Assignment
Return the data below in full and exactly, except that the pictures are dropped.

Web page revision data
- - - - - - -

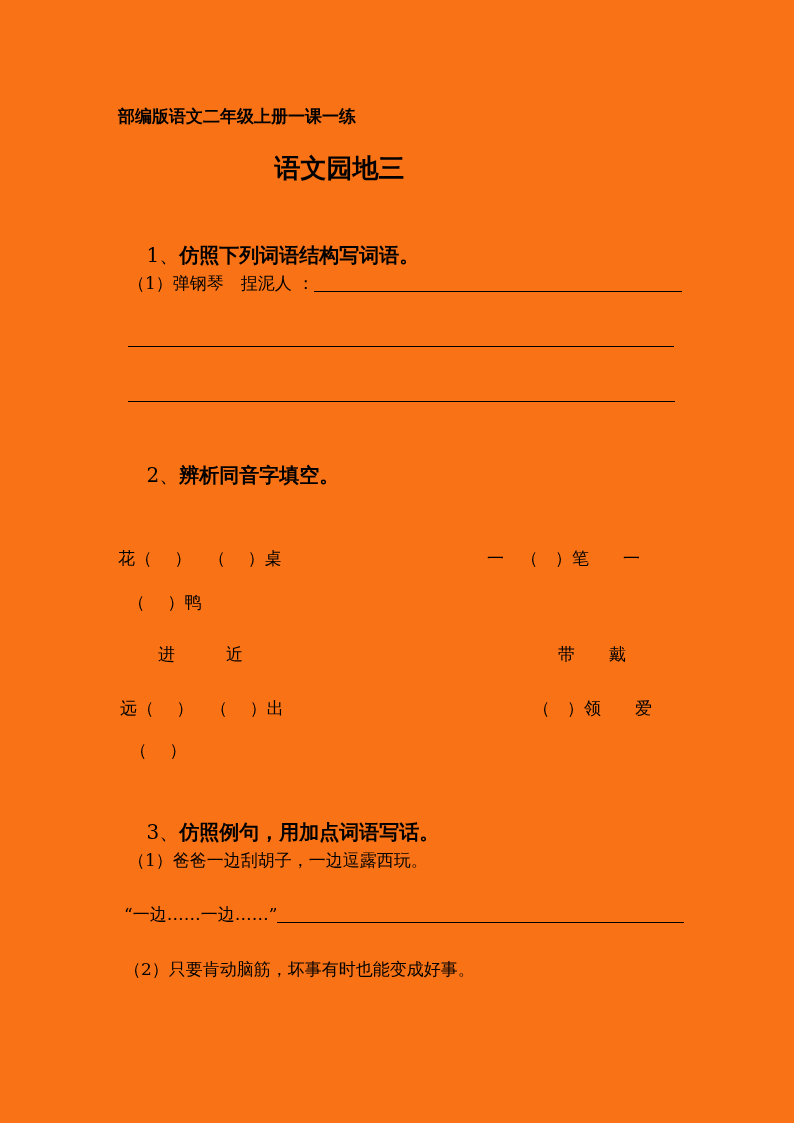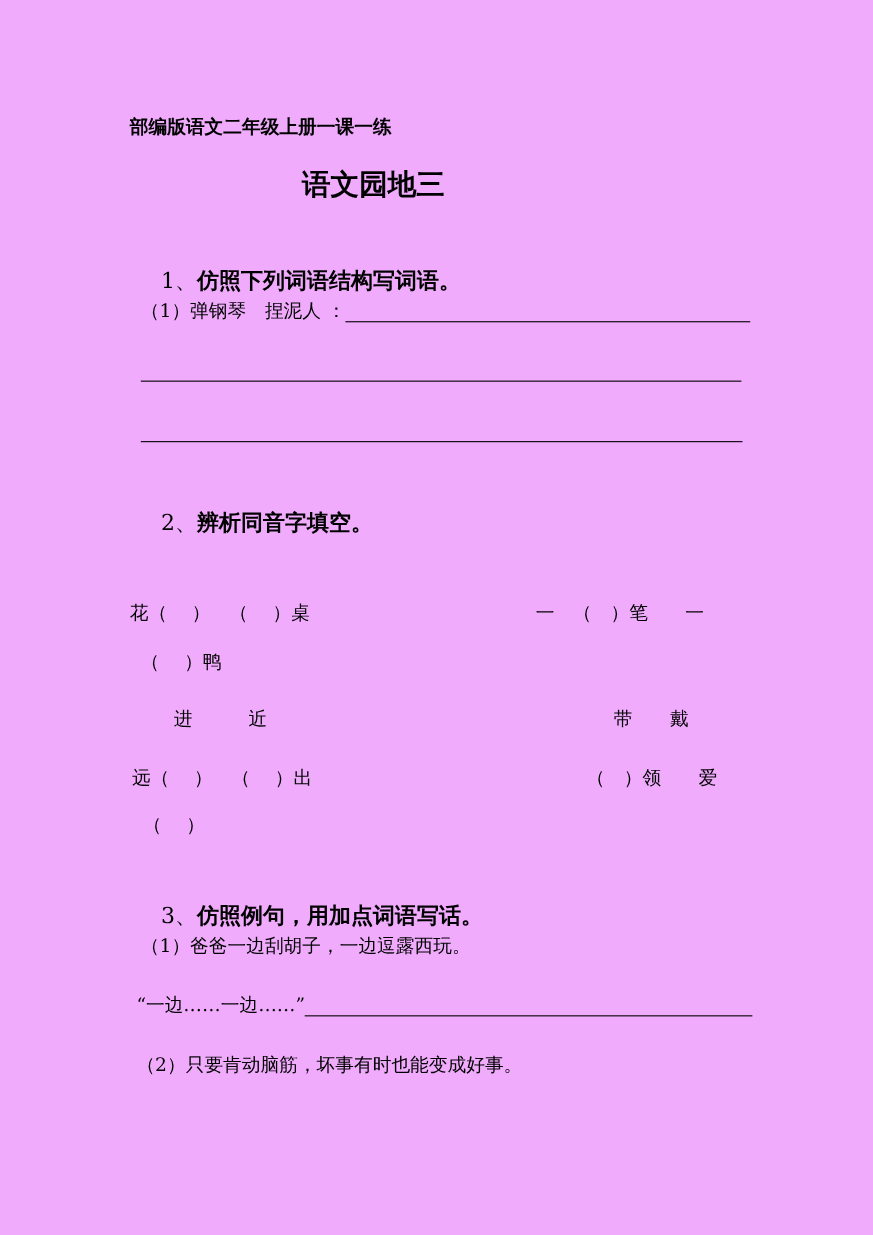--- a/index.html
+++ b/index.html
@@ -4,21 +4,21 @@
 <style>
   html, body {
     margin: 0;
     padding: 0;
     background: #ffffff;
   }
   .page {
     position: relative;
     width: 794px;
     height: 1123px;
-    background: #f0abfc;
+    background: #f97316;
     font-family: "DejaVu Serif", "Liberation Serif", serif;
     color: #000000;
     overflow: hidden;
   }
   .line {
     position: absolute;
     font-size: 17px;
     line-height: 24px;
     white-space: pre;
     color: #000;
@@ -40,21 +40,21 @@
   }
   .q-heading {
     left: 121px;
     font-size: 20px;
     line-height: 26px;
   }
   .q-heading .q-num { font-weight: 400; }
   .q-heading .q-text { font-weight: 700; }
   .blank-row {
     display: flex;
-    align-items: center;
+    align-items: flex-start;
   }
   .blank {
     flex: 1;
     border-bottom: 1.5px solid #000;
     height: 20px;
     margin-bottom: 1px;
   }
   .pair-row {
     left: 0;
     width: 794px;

- - - - - - -

Result of the task
--- a/index.html
+++ b/index.html
@@ -4,21 +4,21 @@
 <style>
   html, body {
     margin: 0;
     padding: 0;
     background: #ffffff;
   }
   .page {
     position: relative;
     width: 794px;
     height: 1123px;
-    background: #f0abfc;
+    background: #f97316;
     font-family: "DejaVu Serif", "Liberation Serif", serif;
     color: #000000;
     overflow: hidden;
   }
   .line {
     position: absolute;
     font-size: 17px;
     line-height: 24px;
     white-space: pre;
     color: #000;
@@ -40,21 +40,21 @@
   }
   .q-heading {
     left: 121px;
     font-size: 20px;
     line-height: 26px;
   }
   .q-heading .q-num { font-weight: 400; }
   .q-heading .q-text { font-weight: 700; }
   .blank-row {
     display: flex;
-    align-items: center;
+    align-items: flex-start;
   }
   .blank {
     flex: 1;
     border-bottom: 1.5px solid #000;
     height: 20px;
     margin-bottom: 1px;
   }
   .pair-row {
     left: 0;
     width: 794px;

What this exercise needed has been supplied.